LYNCHBURG - Tuskegee Airman Alfred Thomas Farrar died on Thursday, Dec. 17, 2020, in Lynchburg only days before a ceremony planned to honor his service in the program that famously trained Black military pilots during World War II. He was 99.
Mr. Farrar would have turned 100 on Dec. 26. Mr. Farrar left his Lynchburg hometown for Tuskegee, Ala., after graduating from high school, to begin his aviation training in 1941. “It was the next best thing to do,” Mr. Farrar told The News & Advance in an article that ran last week.
Mr. Farrar learned to be a pilot during his time in the U.S. Army Air Corps program but didn’t fly any combat missions overseas, according to his son, Roy Farrar.
Roy Farrar said he was proud of his father’s service but doesn’t remember him having much to say about his time as a Tuskegee Airman. “It was just something that he did at the time, that was needed at the time,” Roy Farrar said.

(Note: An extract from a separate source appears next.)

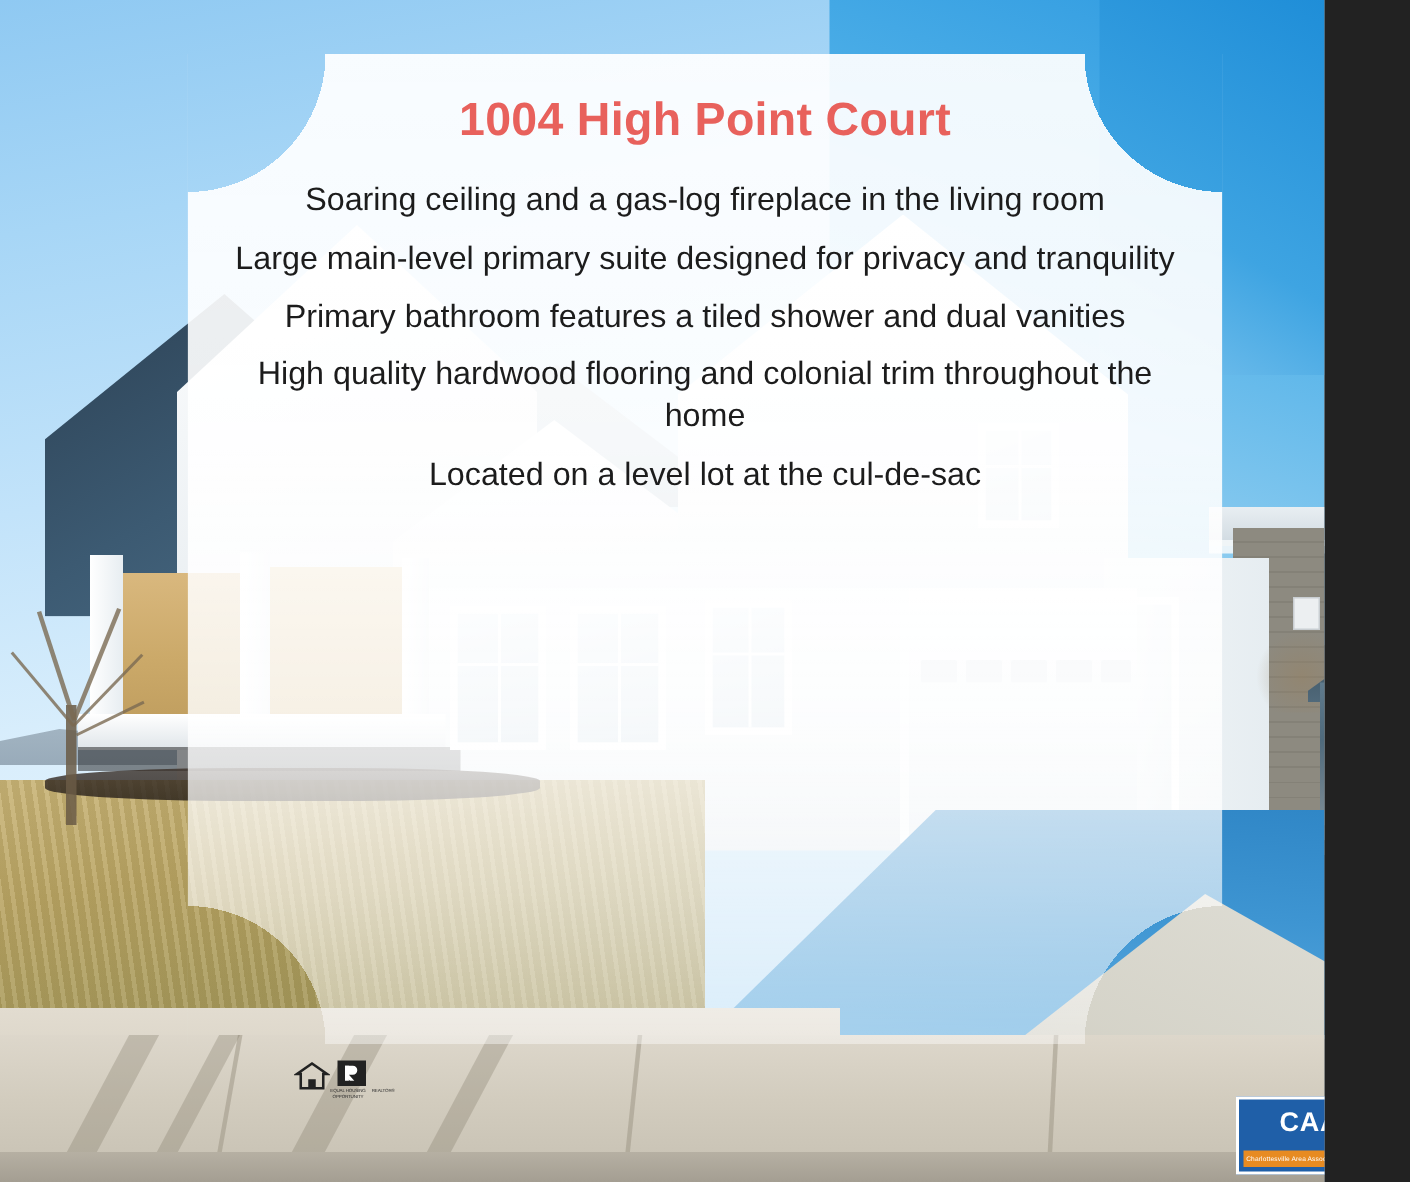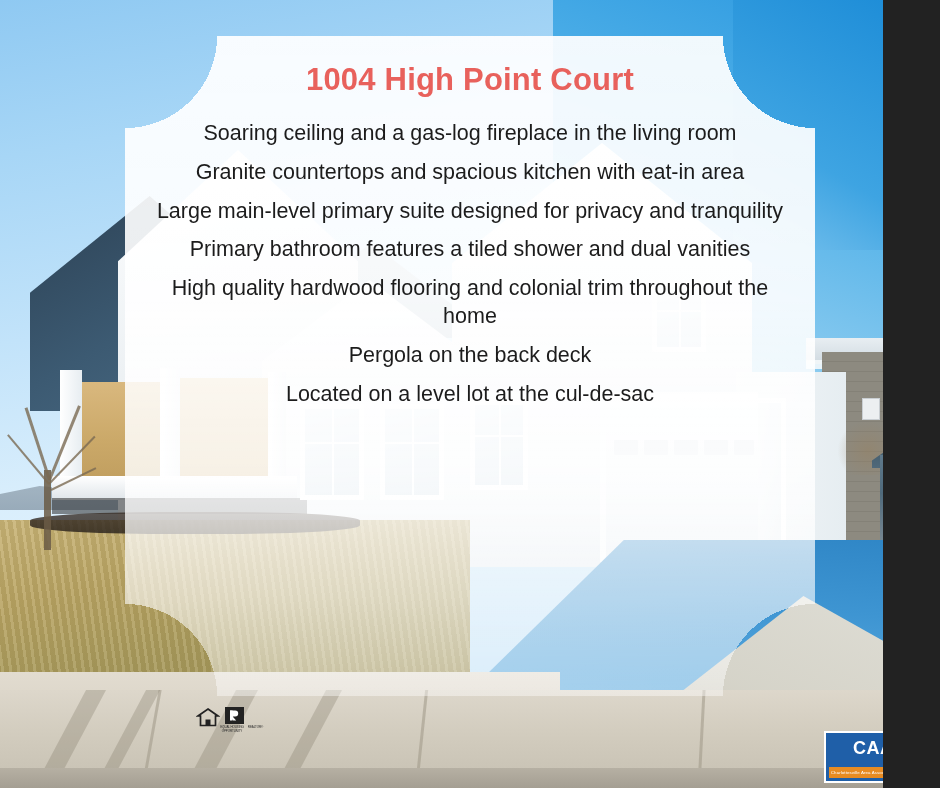"Granite countertops and spacious kitchen" p.bullet { html: <p>Granite countertops and spacious kitchen with eat-in area</p> -> none }
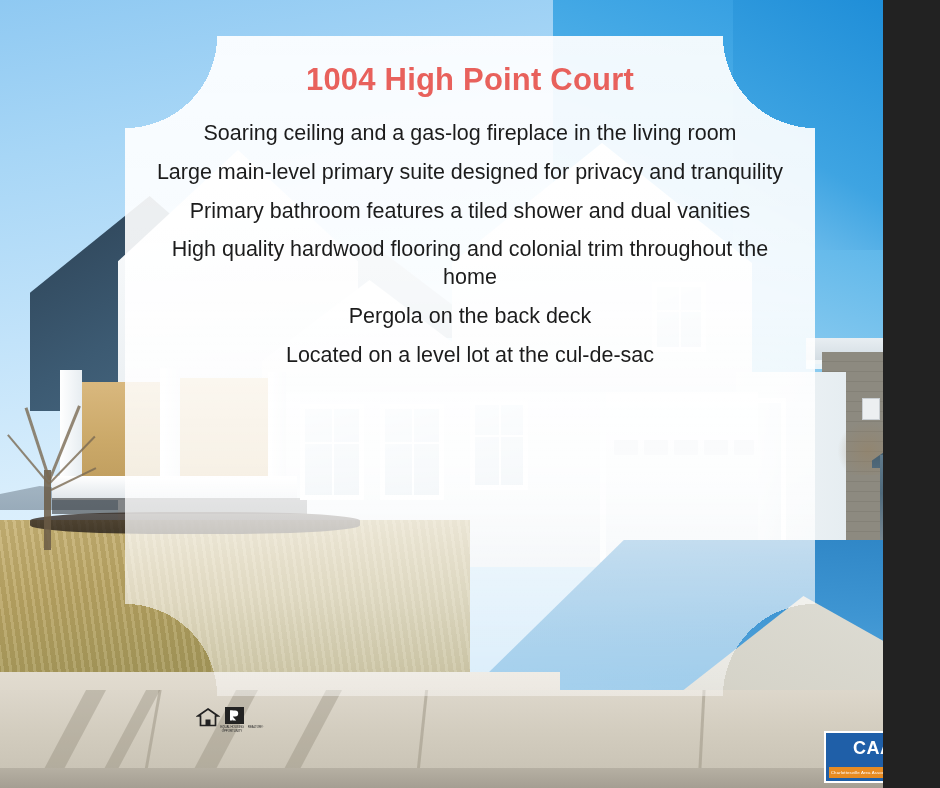"Pergola on the back deck" p.bullet { html: <p>Pergola on the back deck</p> -> none }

After his discharge in 1943, Mr. Farrar studied to be an aerospace engineer and worked as an engineer with the Federal Aviation Administration for four decades. A Lynchburg area television station reported that the Lynchburg Area Veterans Council plans to honor Mr. Farrar and his service during the council’s “troop rally” on Christmas Day.
“In spite of tremendous discrimination, these young American men and women served their nation with distinction and opened the door of opportunity for many other Americans,” the council said in a statement.
Roy Farrar said several planes are expected to fly over during a separate memorial ceremony for his father on his birthday.